▶ Assigned task
Go through the data and copy every line in which "margin" appears.

Web page revision data
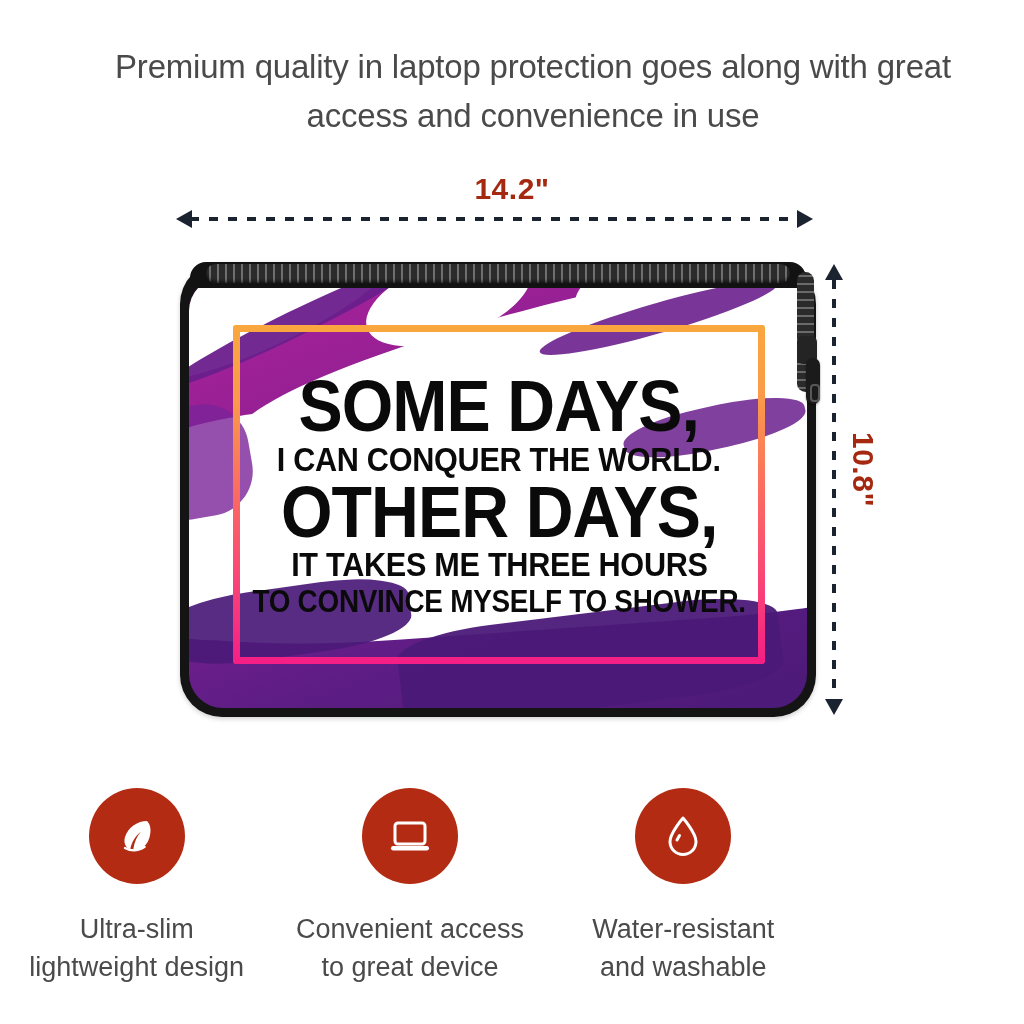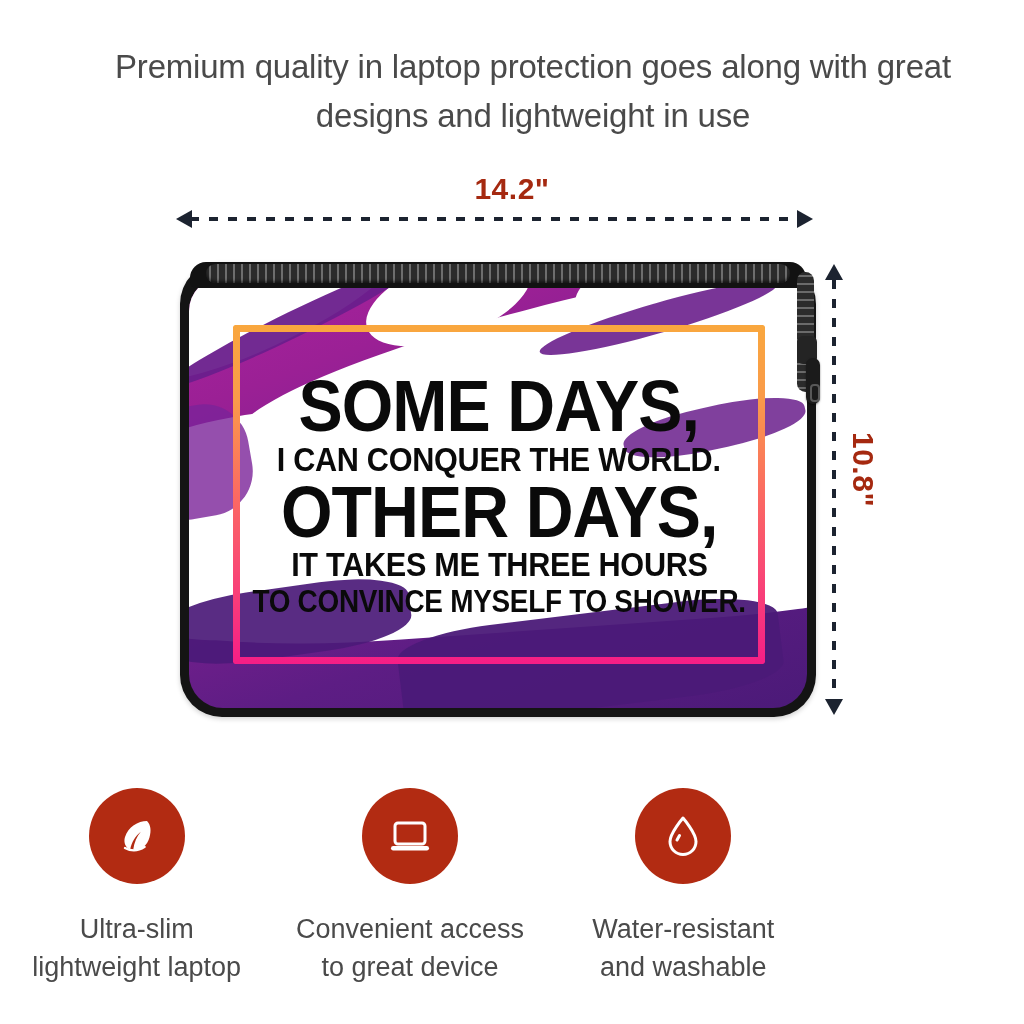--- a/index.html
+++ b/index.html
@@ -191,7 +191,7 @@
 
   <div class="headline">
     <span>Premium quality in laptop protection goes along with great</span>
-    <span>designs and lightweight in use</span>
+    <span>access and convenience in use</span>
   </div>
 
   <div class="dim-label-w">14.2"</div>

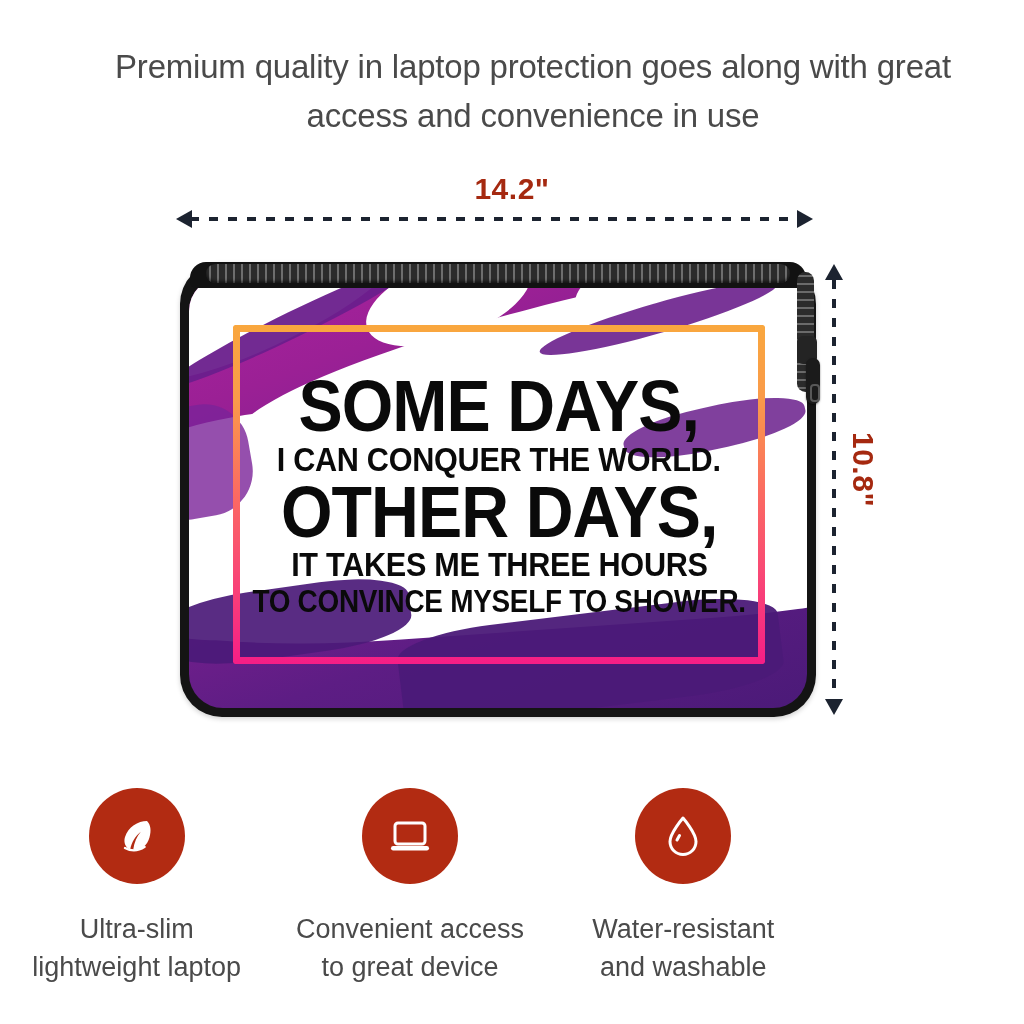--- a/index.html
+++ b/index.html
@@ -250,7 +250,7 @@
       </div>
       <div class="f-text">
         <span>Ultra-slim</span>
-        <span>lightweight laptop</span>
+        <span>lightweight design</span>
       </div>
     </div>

* * *

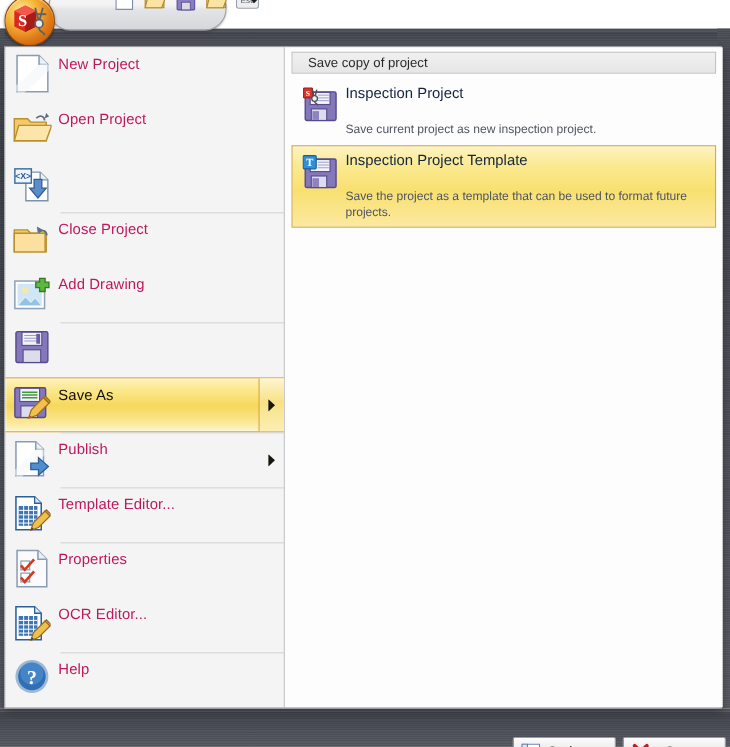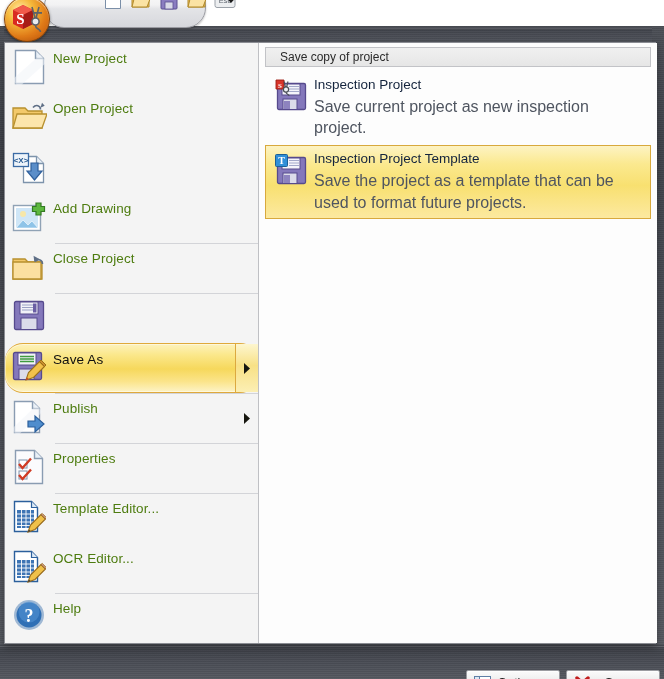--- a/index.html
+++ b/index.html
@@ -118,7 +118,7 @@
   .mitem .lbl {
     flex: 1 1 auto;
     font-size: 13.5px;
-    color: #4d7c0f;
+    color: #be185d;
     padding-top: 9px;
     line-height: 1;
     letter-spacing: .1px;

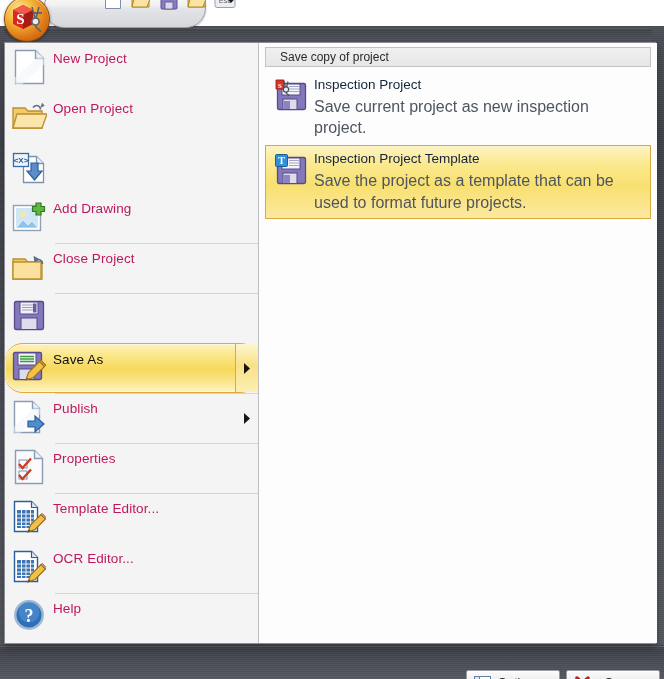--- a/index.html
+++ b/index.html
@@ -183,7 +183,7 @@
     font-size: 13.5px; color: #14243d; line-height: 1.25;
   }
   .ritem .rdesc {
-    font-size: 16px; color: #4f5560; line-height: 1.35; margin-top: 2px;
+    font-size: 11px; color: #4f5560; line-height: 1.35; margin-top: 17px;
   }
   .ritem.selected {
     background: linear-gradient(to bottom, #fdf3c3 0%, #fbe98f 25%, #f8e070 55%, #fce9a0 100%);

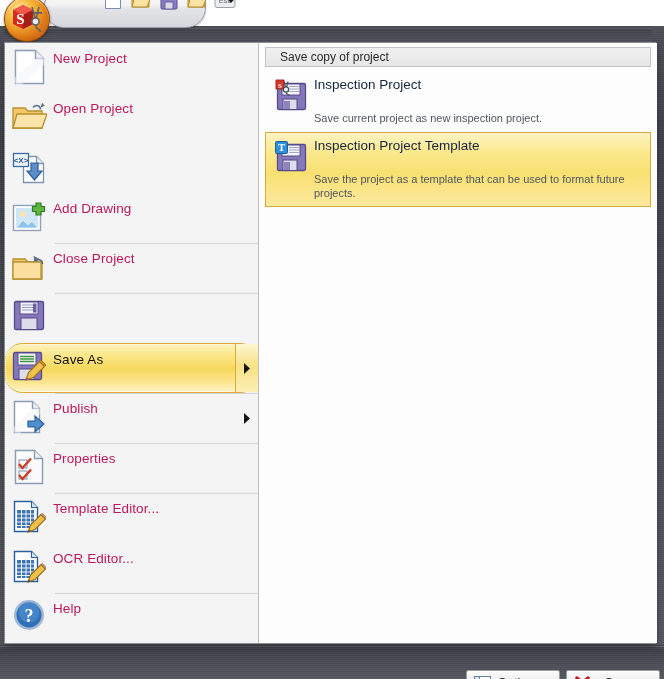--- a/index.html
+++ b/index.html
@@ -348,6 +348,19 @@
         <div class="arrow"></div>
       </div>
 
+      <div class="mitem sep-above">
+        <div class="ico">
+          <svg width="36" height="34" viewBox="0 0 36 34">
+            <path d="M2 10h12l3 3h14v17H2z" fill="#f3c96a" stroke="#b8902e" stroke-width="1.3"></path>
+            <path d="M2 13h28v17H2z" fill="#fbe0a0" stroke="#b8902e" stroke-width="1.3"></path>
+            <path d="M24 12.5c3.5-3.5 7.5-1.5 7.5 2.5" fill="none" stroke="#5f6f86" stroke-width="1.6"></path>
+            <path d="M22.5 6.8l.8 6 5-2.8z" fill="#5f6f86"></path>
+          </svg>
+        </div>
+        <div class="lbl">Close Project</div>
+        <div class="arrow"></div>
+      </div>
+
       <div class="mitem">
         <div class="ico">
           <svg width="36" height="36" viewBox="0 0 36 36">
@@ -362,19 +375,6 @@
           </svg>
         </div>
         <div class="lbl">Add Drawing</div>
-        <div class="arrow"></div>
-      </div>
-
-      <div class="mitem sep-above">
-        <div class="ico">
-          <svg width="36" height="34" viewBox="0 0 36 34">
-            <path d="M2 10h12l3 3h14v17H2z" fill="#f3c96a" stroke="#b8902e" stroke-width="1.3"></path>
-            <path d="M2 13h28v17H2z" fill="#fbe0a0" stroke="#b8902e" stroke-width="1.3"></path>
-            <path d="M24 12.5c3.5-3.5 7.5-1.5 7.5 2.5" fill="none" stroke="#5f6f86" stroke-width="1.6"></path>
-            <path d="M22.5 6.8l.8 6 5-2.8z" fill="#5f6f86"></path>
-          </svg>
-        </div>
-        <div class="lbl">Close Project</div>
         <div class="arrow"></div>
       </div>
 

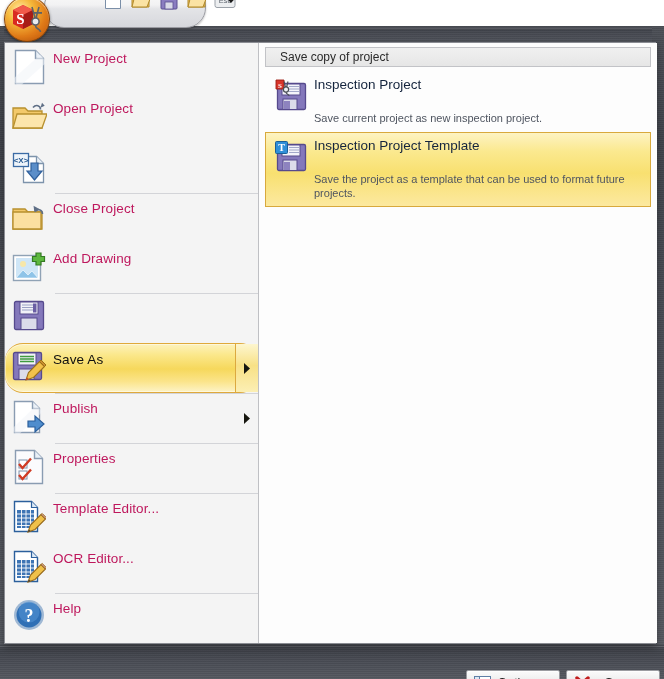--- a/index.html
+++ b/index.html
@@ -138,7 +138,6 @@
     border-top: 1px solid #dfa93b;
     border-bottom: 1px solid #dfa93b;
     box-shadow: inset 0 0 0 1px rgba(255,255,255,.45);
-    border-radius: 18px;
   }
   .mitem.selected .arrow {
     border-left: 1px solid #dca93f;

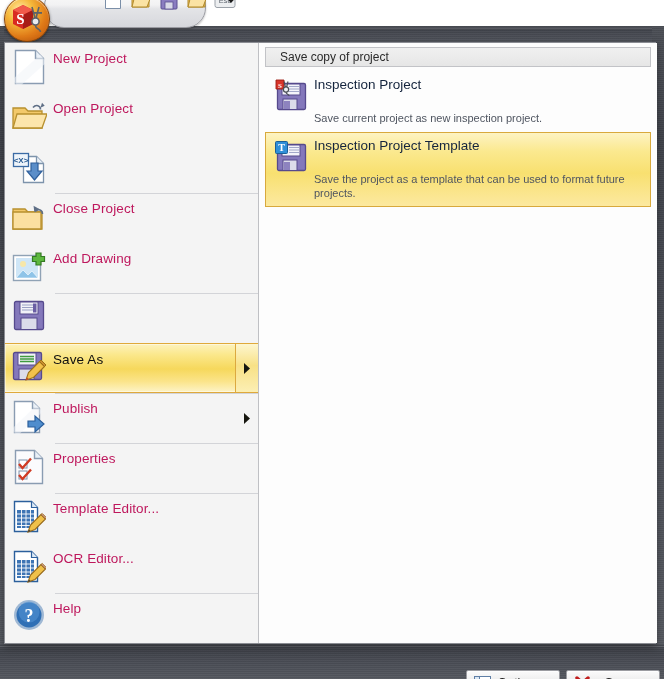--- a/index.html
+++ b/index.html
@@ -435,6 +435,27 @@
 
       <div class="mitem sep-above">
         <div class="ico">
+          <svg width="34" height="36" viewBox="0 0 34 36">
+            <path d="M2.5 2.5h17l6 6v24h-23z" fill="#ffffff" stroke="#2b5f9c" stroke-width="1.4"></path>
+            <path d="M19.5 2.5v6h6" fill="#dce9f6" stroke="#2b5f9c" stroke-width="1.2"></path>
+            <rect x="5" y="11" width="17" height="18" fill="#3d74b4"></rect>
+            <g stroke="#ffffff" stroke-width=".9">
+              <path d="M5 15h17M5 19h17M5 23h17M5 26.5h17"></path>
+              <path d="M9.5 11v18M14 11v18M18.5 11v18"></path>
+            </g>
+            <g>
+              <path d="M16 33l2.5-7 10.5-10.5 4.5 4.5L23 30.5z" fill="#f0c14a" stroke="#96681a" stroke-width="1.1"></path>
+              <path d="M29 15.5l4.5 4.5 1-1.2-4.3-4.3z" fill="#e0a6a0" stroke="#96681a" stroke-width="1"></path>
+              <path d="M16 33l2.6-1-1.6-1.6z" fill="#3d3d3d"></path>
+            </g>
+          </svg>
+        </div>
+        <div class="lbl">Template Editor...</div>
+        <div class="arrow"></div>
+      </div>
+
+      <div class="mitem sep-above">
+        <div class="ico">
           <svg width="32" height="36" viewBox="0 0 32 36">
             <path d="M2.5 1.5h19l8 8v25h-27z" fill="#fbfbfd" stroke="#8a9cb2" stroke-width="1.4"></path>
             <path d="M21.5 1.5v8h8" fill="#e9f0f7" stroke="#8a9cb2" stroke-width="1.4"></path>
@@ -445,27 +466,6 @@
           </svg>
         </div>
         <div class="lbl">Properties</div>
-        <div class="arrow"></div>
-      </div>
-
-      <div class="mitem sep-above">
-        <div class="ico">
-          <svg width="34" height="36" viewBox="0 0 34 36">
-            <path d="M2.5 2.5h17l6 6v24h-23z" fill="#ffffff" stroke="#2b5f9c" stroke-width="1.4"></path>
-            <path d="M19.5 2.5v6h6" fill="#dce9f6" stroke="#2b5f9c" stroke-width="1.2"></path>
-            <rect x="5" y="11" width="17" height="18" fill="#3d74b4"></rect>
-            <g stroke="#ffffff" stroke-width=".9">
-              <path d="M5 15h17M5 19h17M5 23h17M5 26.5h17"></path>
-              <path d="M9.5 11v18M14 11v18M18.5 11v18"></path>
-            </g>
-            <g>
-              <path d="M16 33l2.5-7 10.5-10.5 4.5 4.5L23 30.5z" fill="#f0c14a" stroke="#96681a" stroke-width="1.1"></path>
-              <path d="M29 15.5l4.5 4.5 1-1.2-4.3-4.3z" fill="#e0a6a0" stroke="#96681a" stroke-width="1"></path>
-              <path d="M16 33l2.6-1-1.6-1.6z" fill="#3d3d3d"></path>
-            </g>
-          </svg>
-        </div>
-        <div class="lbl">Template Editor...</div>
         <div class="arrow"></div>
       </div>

▶ Response to the task
-    font-size: 16px; color: #4f5560; line-height: 1.35; margin-top: 2px;
+    font-size: 11px; color: #4f5560; line-height: 1.35; margin-top: 17px;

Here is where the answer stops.